Data processing: speech signal processing – linguistics – language – Speech signal processing – Application
Reexamination Certificate
1999-12-06
2004-10-05
Dorvil, Richemond (Department: 2654)
Data processing: speech signal processing, linguistics, language
Speech signal processing
Application
C704S256000, C704S233000, C704S500000, C704S246000, C348S468000
Reexamination Certificate
active
06801895
ABSTRACT:
FIELD OF THE INVENTION
The present invention is directed to audio classification. More particularly the present invention is directed to a method and apparatus for classifying and separating different types of multi-media events based upon an audio signal.
BACKGROUND
Multi-media presentations simultaneously convey both audible and visual information to their viewers. This simultaneous presentation of information in different media has proven to be an efficient, effective, and well received communication method.
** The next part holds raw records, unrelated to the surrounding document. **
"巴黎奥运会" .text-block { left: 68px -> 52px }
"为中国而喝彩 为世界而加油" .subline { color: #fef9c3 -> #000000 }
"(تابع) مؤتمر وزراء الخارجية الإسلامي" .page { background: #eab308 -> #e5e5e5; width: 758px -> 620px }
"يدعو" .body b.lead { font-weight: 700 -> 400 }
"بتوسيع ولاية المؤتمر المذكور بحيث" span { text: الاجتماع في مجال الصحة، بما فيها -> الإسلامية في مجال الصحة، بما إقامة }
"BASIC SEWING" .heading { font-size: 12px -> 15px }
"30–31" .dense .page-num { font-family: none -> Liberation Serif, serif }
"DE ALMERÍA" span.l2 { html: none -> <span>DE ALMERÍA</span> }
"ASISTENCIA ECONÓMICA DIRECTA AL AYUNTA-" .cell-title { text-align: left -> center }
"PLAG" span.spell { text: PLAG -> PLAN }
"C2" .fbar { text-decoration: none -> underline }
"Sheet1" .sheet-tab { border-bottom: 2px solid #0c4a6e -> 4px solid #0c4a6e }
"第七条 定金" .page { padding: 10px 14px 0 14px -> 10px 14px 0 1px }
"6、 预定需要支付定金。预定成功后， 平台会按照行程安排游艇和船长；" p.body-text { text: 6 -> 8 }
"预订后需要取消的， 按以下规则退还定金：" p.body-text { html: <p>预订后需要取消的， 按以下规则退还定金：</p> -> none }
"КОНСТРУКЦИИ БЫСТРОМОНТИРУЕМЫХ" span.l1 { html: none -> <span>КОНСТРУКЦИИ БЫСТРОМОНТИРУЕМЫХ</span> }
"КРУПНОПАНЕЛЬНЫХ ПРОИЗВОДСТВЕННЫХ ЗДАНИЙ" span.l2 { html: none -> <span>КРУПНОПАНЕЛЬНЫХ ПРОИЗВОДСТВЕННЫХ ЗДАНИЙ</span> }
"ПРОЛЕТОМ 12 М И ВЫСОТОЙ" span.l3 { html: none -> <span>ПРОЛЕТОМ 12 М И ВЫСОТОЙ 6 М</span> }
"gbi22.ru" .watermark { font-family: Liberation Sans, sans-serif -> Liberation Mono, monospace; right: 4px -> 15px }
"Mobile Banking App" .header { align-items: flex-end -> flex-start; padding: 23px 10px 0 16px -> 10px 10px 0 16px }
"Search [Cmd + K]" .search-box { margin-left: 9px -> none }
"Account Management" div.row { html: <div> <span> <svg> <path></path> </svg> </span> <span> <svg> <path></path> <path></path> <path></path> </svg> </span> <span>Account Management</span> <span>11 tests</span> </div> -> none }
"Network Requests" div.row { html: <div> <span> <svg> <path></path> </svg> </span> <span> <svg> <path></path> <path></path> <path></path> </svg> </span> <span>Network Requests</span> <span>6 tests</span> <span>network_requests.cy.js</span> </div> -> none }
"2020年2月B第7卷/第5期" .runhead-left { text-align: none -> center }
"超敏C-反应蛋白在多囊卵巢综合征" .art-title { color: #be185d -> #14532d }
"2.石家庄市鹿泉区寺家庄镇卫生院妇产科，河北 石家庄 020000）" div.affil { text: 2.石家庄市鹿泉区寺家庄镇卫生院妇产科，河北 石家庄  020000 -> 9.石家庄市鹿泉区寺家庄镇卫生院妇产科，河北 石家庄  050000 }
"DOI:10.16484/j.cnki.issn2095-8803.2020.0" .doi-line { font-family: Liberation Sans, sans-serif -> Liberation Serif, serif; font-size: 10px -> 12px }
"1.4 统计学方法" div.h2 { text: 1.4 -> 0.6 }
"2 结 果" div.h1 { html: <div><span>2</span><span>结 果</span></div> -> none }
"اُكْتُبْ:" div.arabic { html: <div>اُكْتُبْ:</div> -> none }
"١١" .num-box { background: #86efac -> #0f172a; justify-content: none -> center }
Multi-media presentations date back to the first “talking pictures” of a century ago and have grown, developed, and improved not only into the movies of today but also into other common and prevalent communication methods including television and personal computers.
Multi-media presentations can vary in length from a few seconds or less to several hours or more. Their content can vary from a single uncut video recording of a tranquil lake scene to a well edited and fast paced television news broadcast containing a multitude of scenes, settings, and backdrops.
When a multi-media presentation is long, and only a small portion of the presentation is of interest to a viewer, the viewer can, unfortunately, spend an inordinate amount of time searching for and finding the portion of the presentation that is of interest to them. The indexing or segmentation of a multi-media presentation can, consequently, be a valuable tool for the efficient and economical retrieval of specific segments of a multi-media presentation.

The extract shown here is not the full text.